BEGIN DATA TO USE

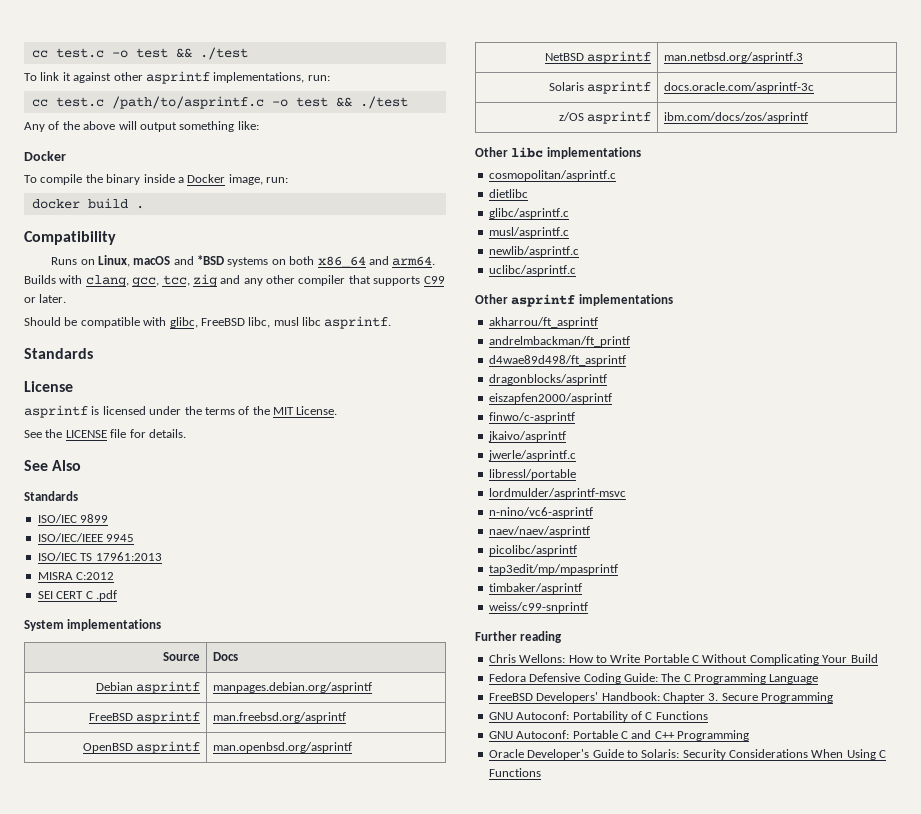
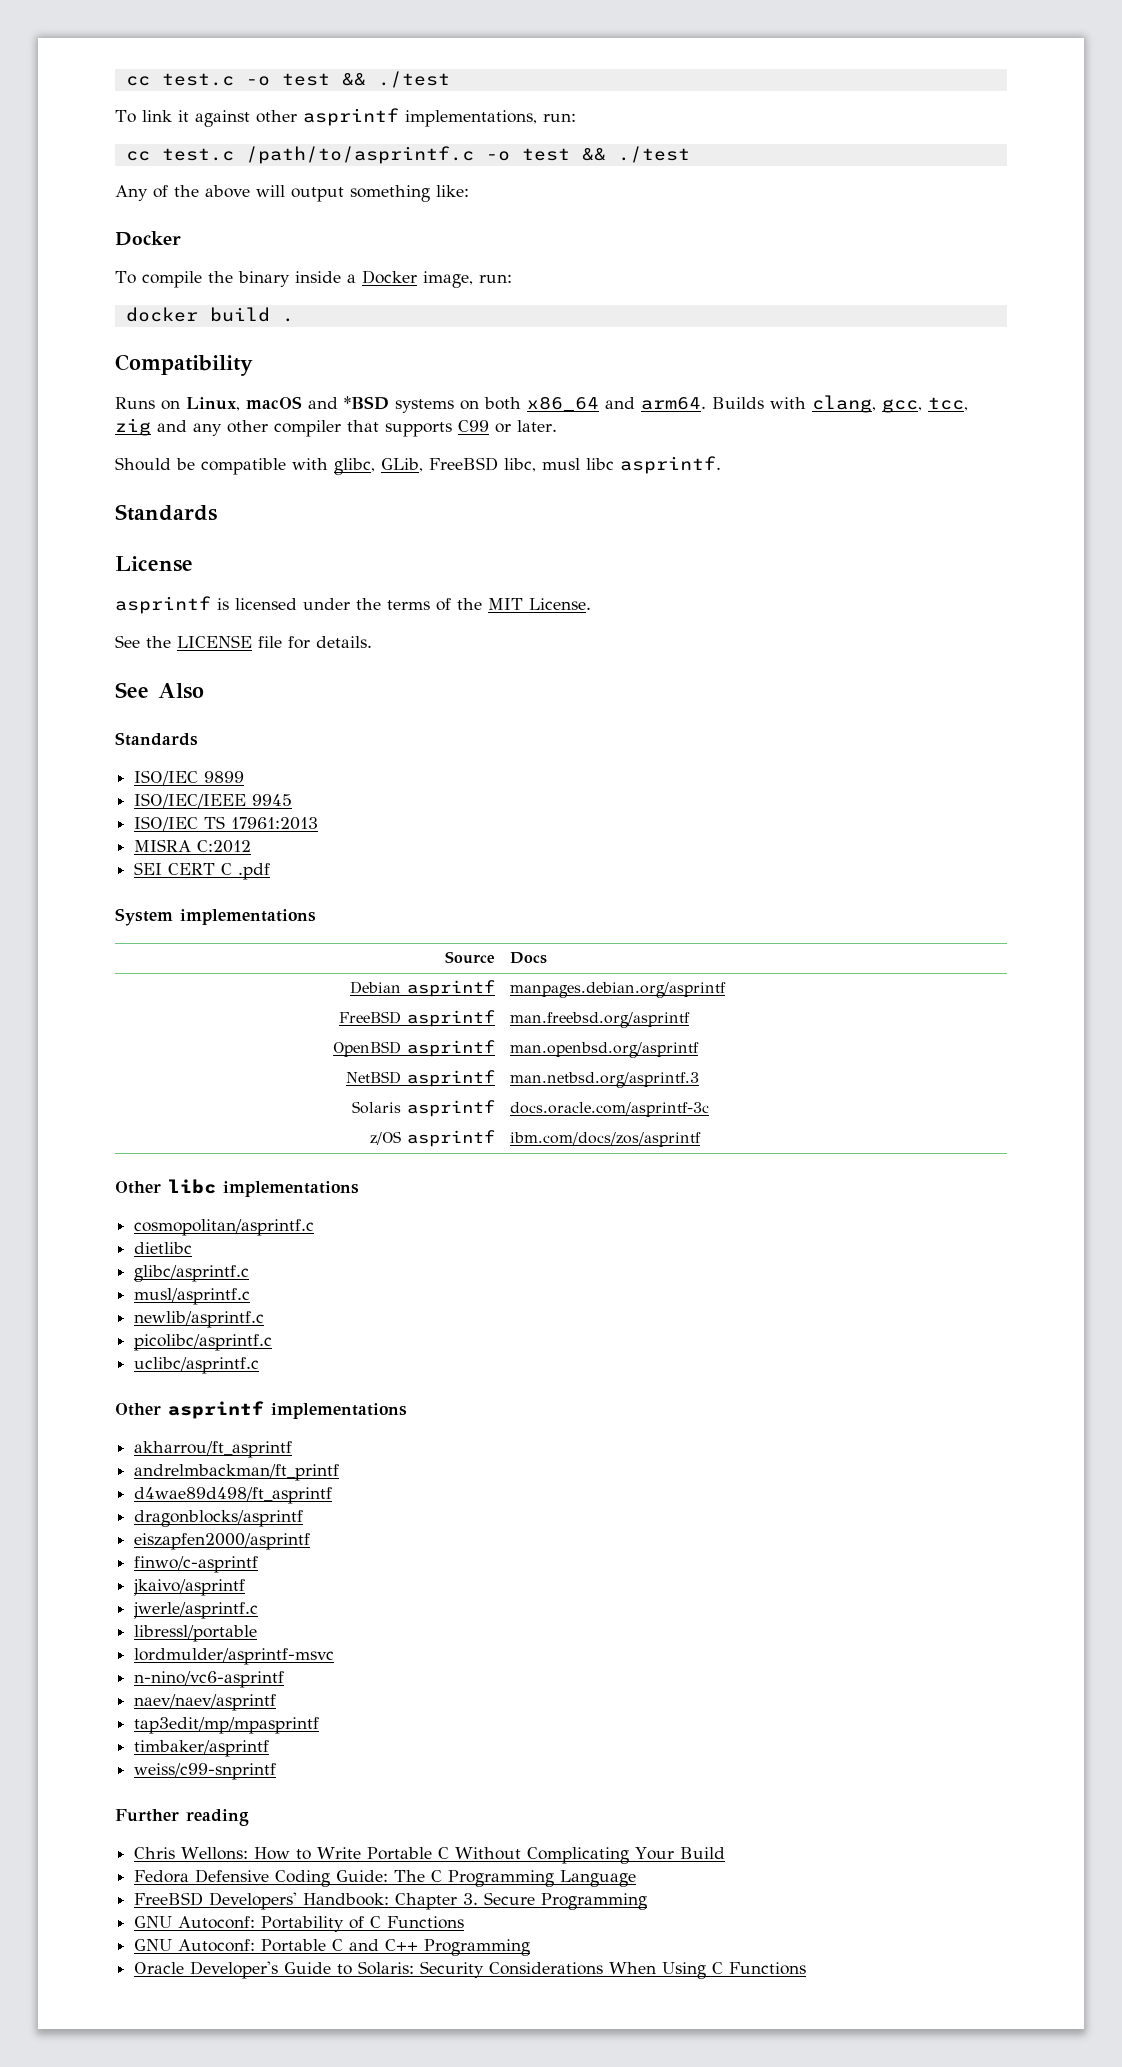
- Should be compatible with glibc, FreeBSD libc, musl libc asprintf.
+ Should be compatible with glibc, GLib, FreeBSD libc, musl libc asprintf.
+ picolibc/asprintf.c
- picolibc/asprintf

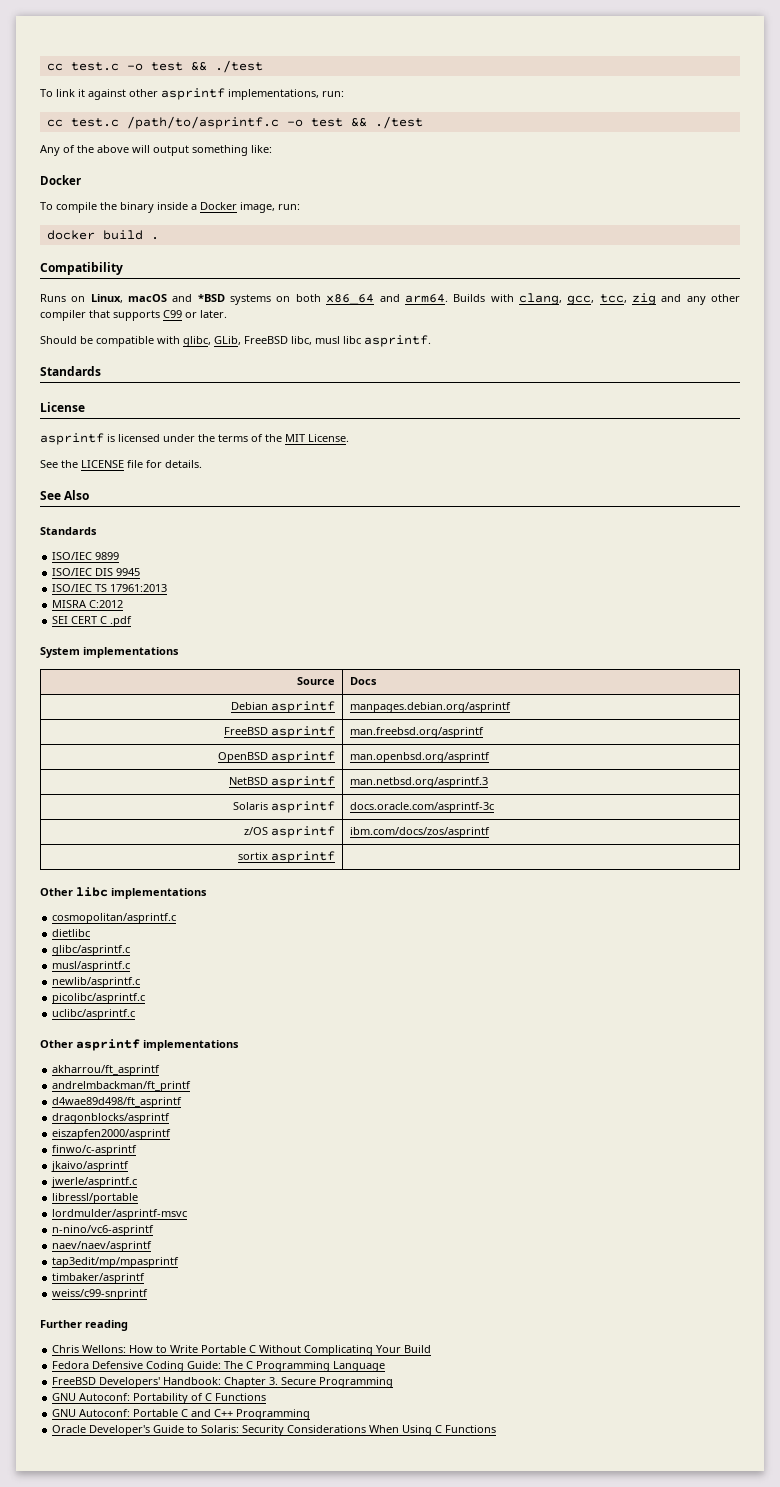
- ISO/IEC/IEEE 9945
+ ISO/IEC DIS 9945
+ sortix asprintf |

END DATA TO USE

◆ EXERCISE DIRECTIONS ◆
Repeat the records above verbatim, dropping the pictures.

◆ RESPONSE BOX ◆
- Should be compatible with glibc, FreeBSD libc, musl libc asprintf.
+ Should be compatible with glibc, GLib, FreeBSD libc, musl libc asprintf.
+ picolibc/asprintf.c
- picolibc/asprintf

- ISO/IEC/IEEE 9945
+ ISO/IEC DIS 9945
+ sortix asprintf |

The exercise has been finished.